• **LISTED RECORDS**

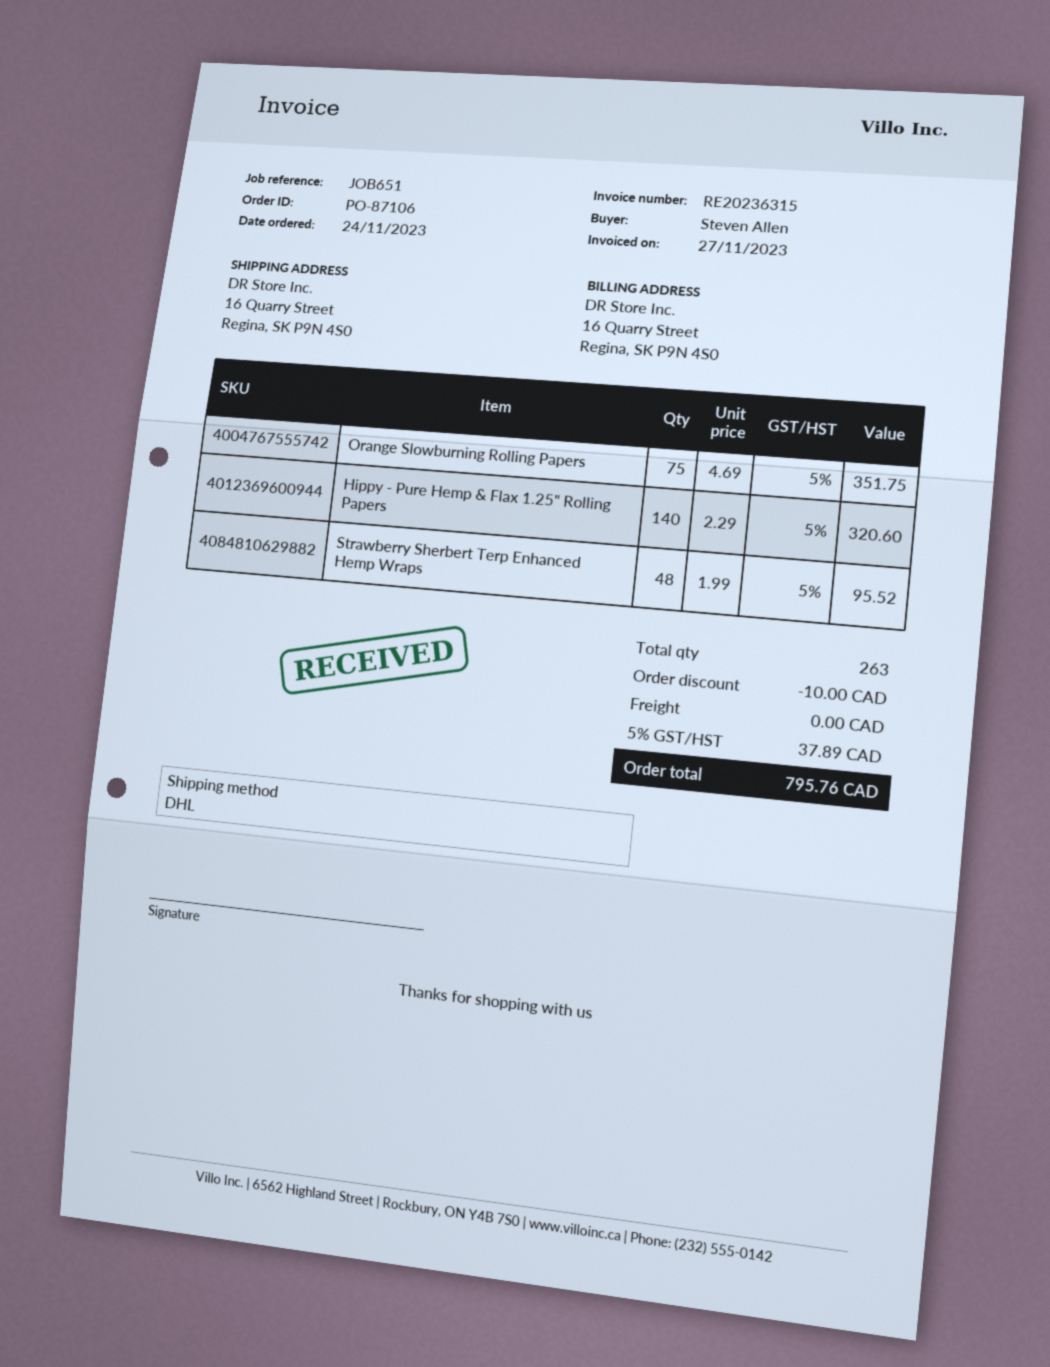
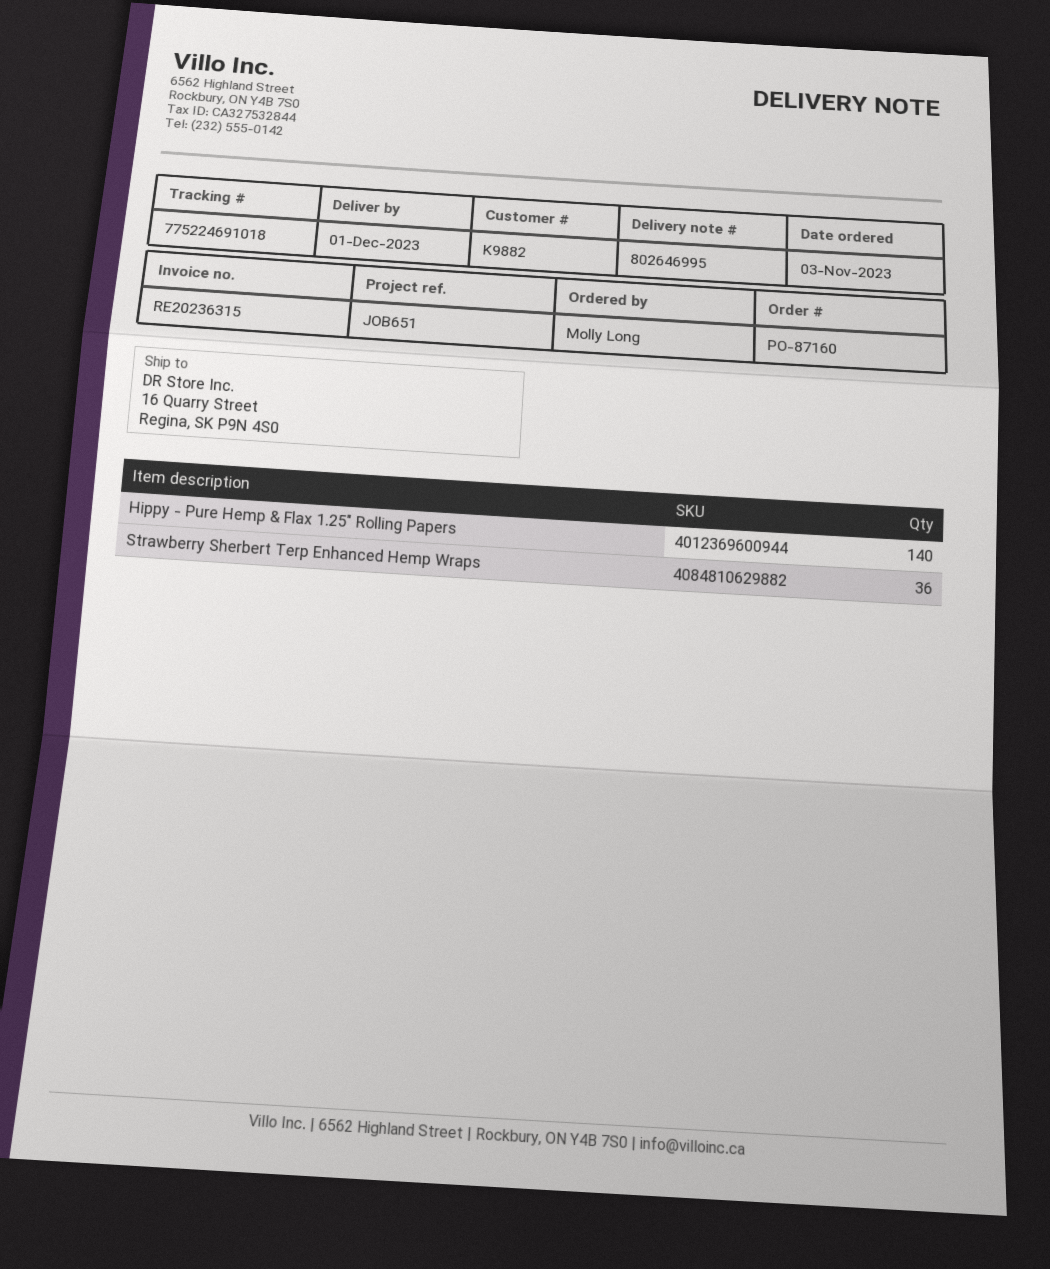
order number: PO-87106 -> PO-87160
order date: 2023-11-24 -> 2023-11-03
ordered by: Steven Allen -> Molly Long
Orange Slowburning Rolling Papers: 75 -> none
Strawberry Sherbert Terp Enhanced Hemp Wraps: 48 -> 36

• **REQUIRED WORK**
What is needed is a word-for-word copy of the data, minus its pictures.

• **ANSWER SPACE**
order number: PO-87106 -> PO-87160
order date: 2023-11-24 -> 2023-11-03
ordered by: Steven Allen -> Molly Long
Orange Slowburning Rolling Papers: 75 -> none
Strawberry Sherbert Terp Enhanced Hemp Wraps: 48 -> 36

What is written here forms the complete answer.